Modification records
=====
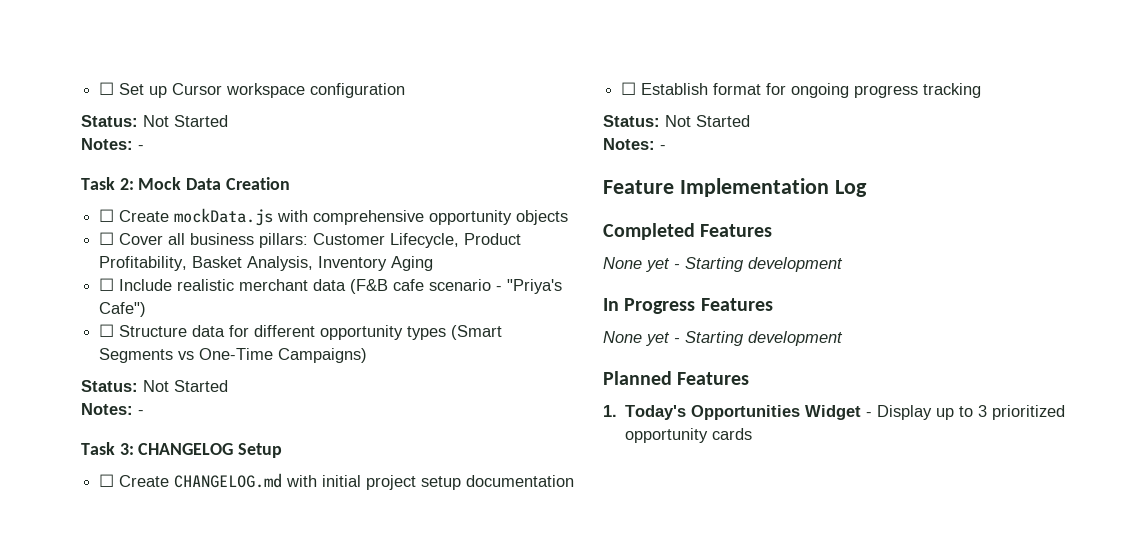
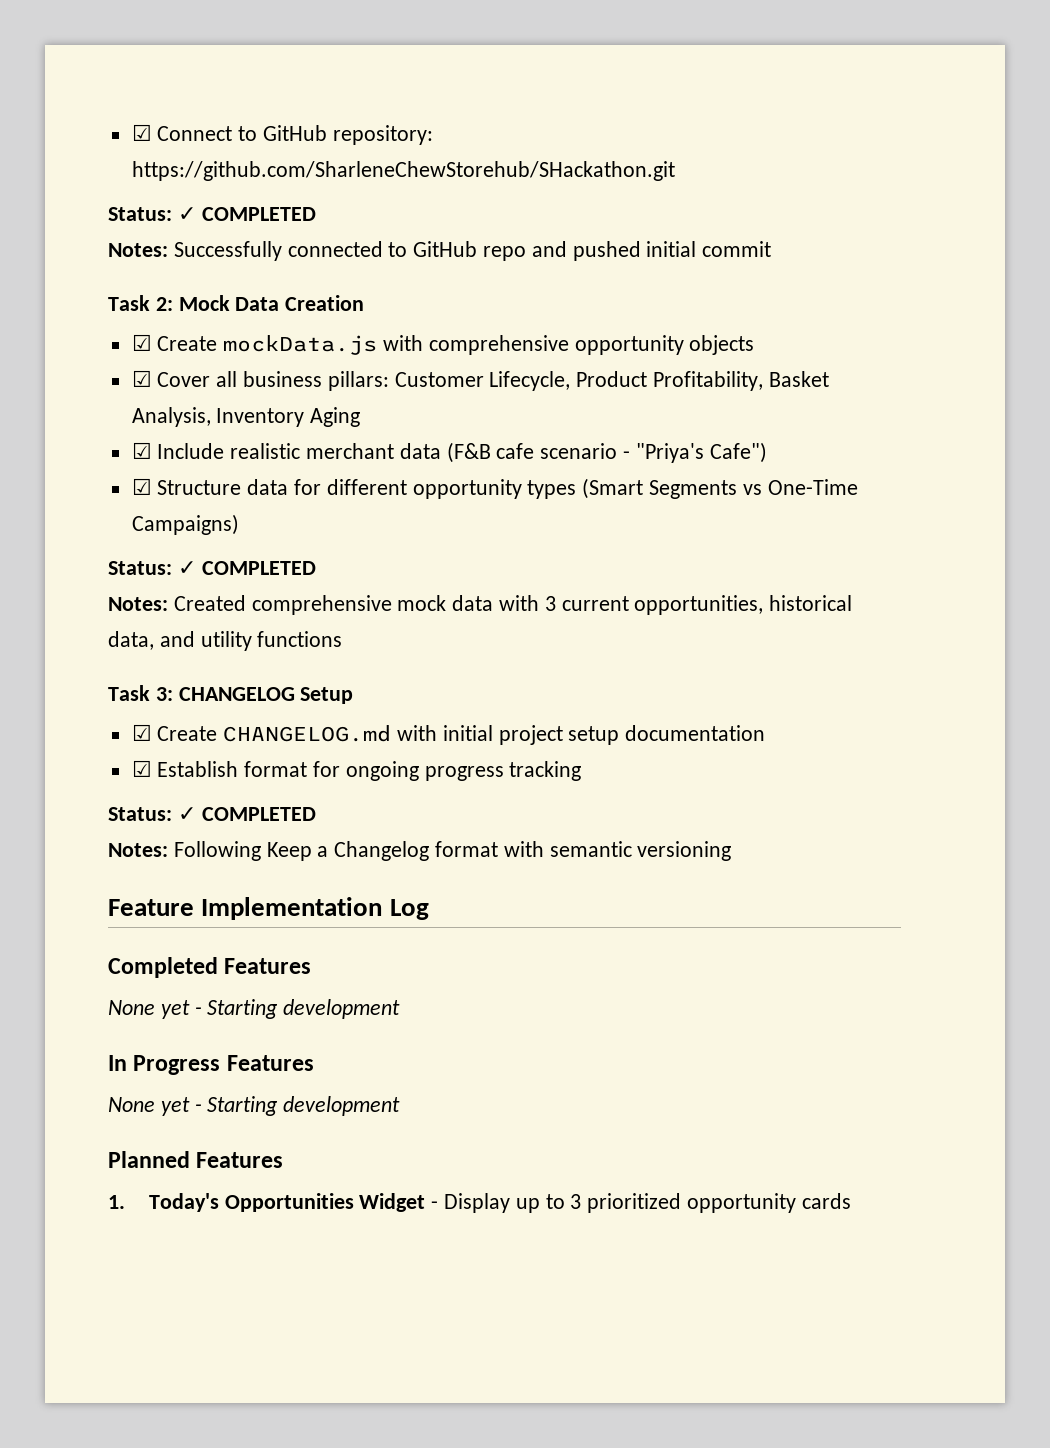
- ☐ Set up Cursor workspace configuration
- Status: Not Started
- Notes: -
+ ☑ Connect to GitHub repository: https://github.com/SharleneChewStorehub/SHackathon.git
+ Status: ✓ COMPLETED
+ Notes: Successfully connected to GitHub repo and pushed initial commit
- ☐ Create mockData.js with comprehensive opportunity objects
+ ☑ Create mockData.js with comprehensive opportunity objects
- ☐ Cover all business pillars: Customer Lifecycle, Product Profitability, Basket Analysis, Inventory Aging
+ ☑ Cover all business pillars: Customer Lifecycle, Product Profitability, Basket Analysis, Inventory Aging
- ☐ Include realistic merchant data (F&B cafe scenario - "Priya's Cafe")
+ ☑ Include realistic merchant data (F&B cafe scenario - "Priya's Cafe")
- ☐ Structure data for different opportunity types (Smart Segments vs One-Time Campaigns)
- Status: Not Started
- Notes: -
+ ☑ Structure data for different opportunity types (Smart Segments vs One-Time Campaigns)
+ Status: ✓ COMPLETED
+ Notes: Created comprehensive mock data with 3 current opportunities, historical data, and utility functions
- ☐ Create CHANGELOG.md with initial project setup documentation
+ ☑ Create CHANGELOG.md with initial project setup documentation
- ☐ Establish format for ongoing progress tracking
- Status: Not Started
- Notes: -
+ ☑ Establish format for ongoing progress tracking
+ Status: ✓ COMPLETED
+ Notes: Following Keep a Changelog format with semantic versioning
=====
Give the records above again in full and exactly, but exclude every picture.

- ☐ Set up Cursor workspace configuration
- Status: Not Started
- Notes: -
+ ☑ Connect to GitHub repository: https://github.com/SharleneChewStorehub/SHackathon.git
+ Status: ✓ COMPLETED
+ Notes: Successfully connected to GitHub repo and pushed initial commit
- ☐ Create mockData.js with comprehensive opportunity objects
+ ☑ Create mockData.js with comprehensive opportunity objects
- ☐ Cover all business pillars: Customer Lifecycle, Product Profitability, Basket Analysis, Inventory Aging
+ ☑ Cover all business pillars: Customer Lifecycle, Product Profitability, Basket Analysis, Inventory Aging
- ☐ Include realistic merchant data (F&B cafe scenario - "Priya's Cafe")
+ ☑ Include realistic merchant data (F&B cafe scenario - "Priya's Cafe")
- ☐ Structure data for different opportunity types (Smart Segments vs One-Time Campaigns)
- Status: Not Started
- Notes: -
+ ☑ Structure data for different opportunity types (Smart Segments vs One-Time Campaigns)
+ Status: ✓ COMPLETED
+ Notes: Created comprehensive mock data with 3 current opportunities, historical data, and utility functions
- ☐ Create CHANGELOG.md with initial project setup documentation
+ ☑ Create CHANGELOG.md with initial project setup documentation
- ☐ Establish format for ongoing progress tracking
- Status: Not Started
- Notes: -
+ ☑ Establish format for ongoing progress tracking
+ Status: ✓ COMPLETED
+ Notes: Following Keep a Changelog format with semantic versioning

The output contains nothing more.